Certo c’è voluto molto tempo, un’ora o più”, quindi “verrebbe da dire che per essere contagiati ci vuole una vicinanza prolungata e magari l’aiuto di una corrente d’aria”.
Dunque, sottolinea Burioni, “nel momento in cui ci accingiamo a riaprire ristoranti, bar e uffici dobbiamo ben tenere presente quanto è successo, che non ha solo aspetti negativi.
È vero che persone dei tavoli vicini, colpiti dalla corrente d’aria generata dal condizionatore, sono state infettate a distanze maggiori”
E “questo deve portare a particolare cautela nella disposizione dei tavoli e nel loro distanziamento, specie in presenza di forti correnti d’aria dovute a condizionatori, ventilatori o qualunque altra cosa.
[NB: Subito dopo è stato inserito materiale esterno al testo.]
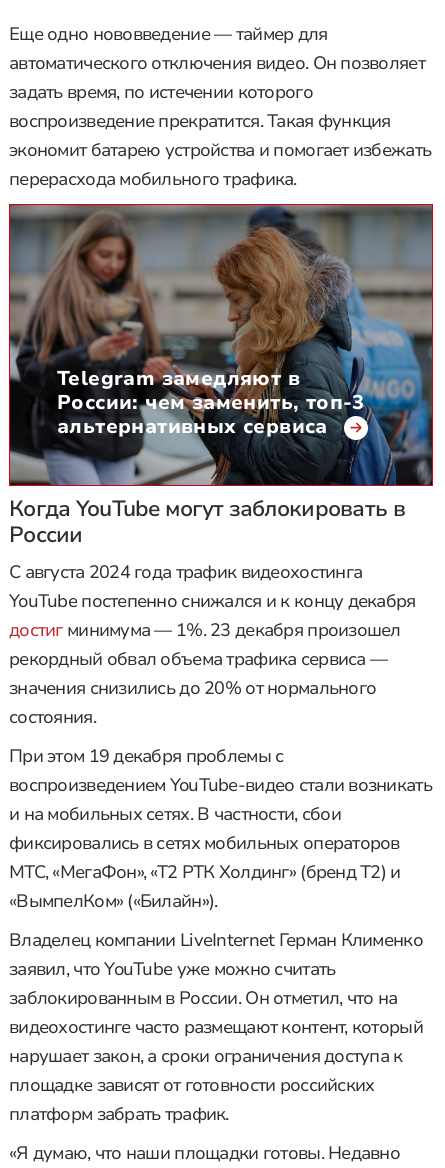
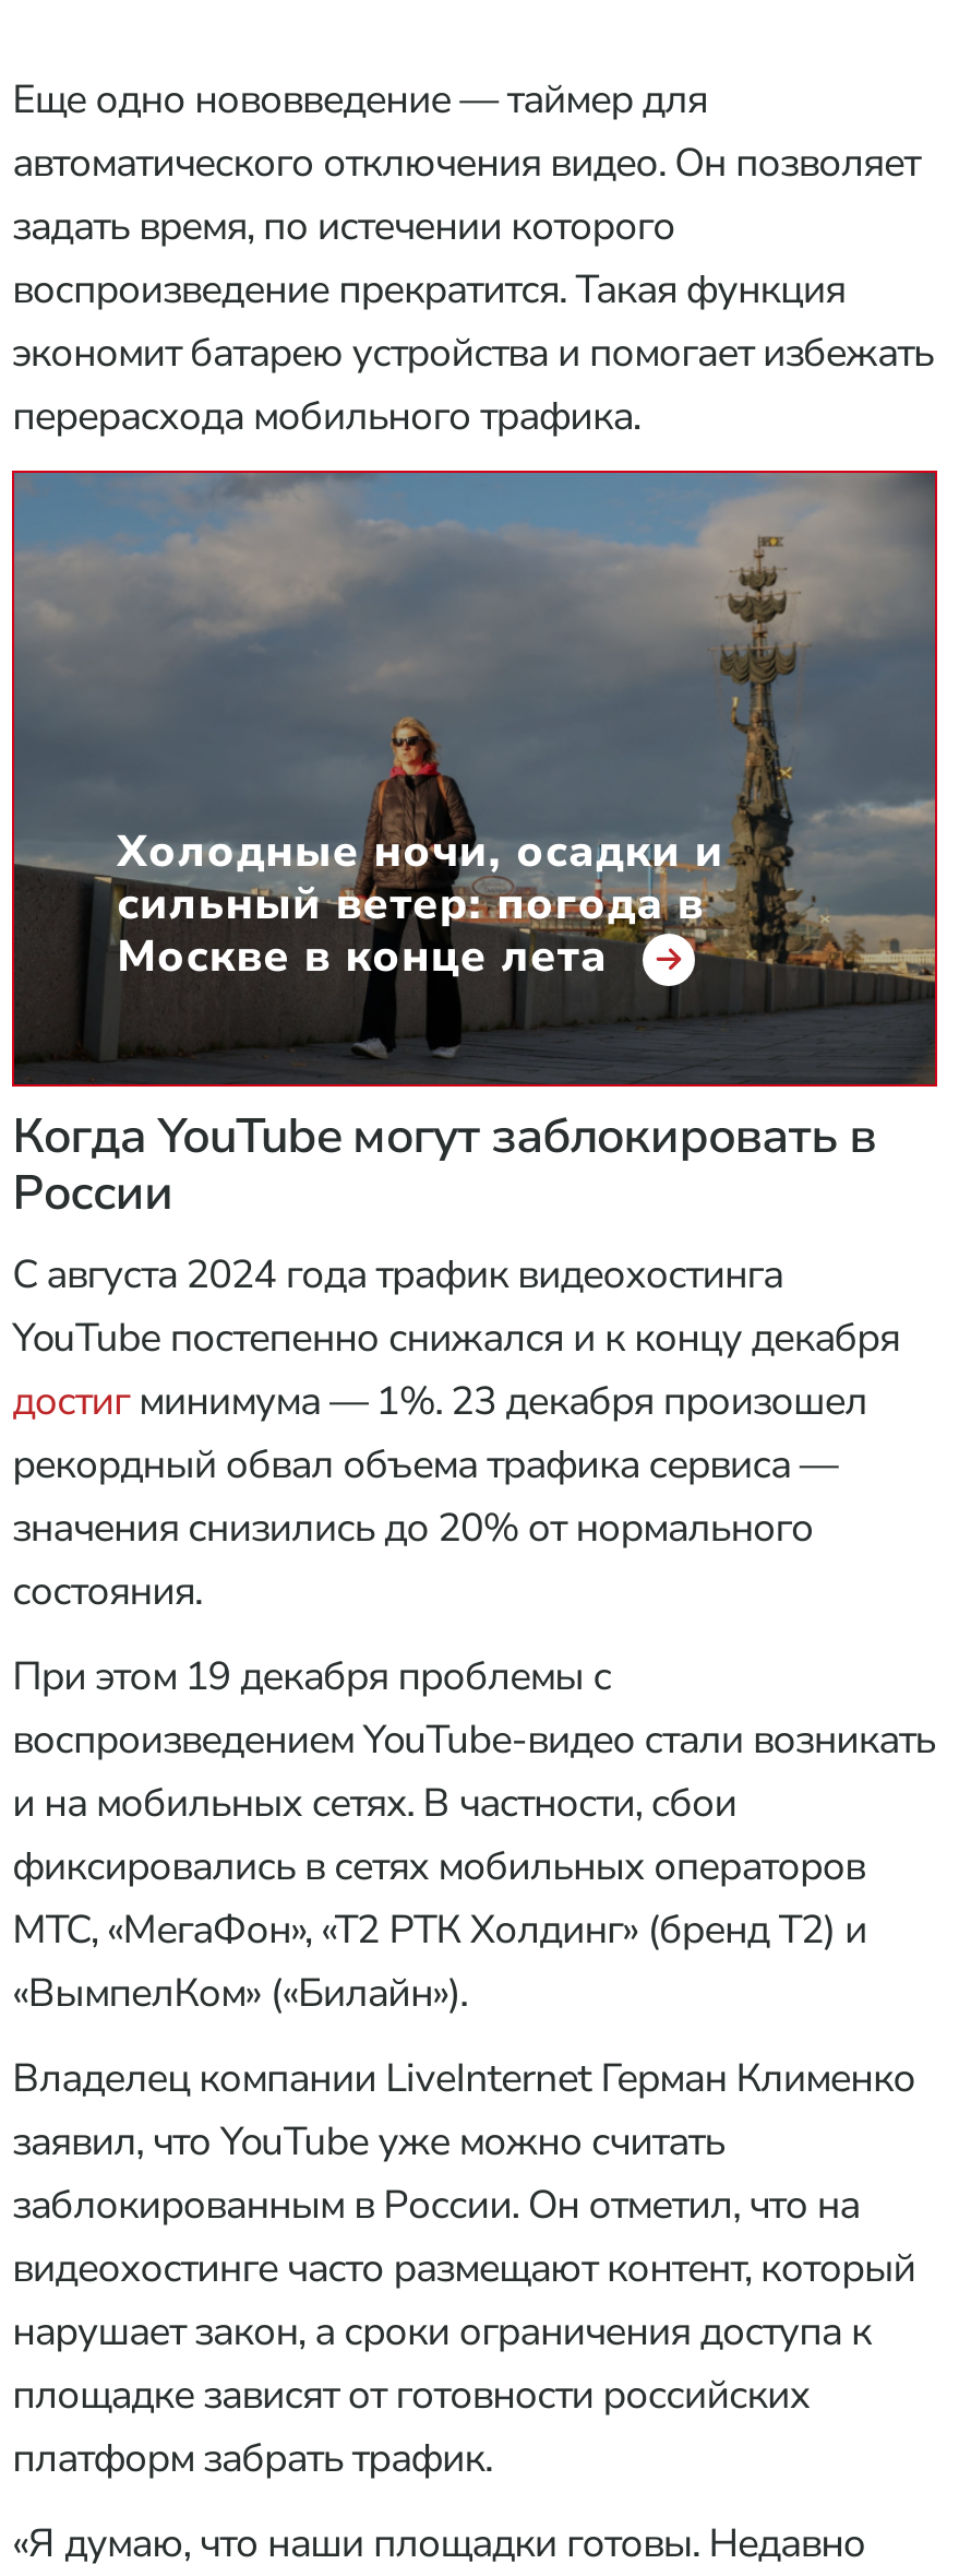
[9,205,433,486] [image] | Telegram замедляют в | России: чем заменить, топ-3 | альтернативных сервиса -> [12,473,937,1087] [image] | Холодные ночи, осадки и | сильный ветер: погода в | Москве в конце лета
Però è vera anche un’altra cosa:
in quella sala hanno pranzato insieme al paziente 82 persone:
9 sono state infettate (a riprova che un singolo paziente può essere molto contagioso),
ma gli altri 72 commensali e soprattutto gli 8 camerieri, che certamente hanno servito anche il paziente infetto, non hanno contratto il virus”.
In altre parole, conclude Burioni, “non sappiamo se l’uso delle mascherine avrebbe potuto diminuire la contagiosità” del cliente malato, “ma d’altra parte le mascherine nel ristorante non si possono portare, altrimenti non si riesce a mangiare”.
Da qui l’indicazione a cui attenersi: “La distanza e l’attenzione ai flussi d’aria saranno i due elementi ai quali ci dovremo affidare per la protezione contro l’infezione quando tenteremo di riprendere la nostra vita normale”.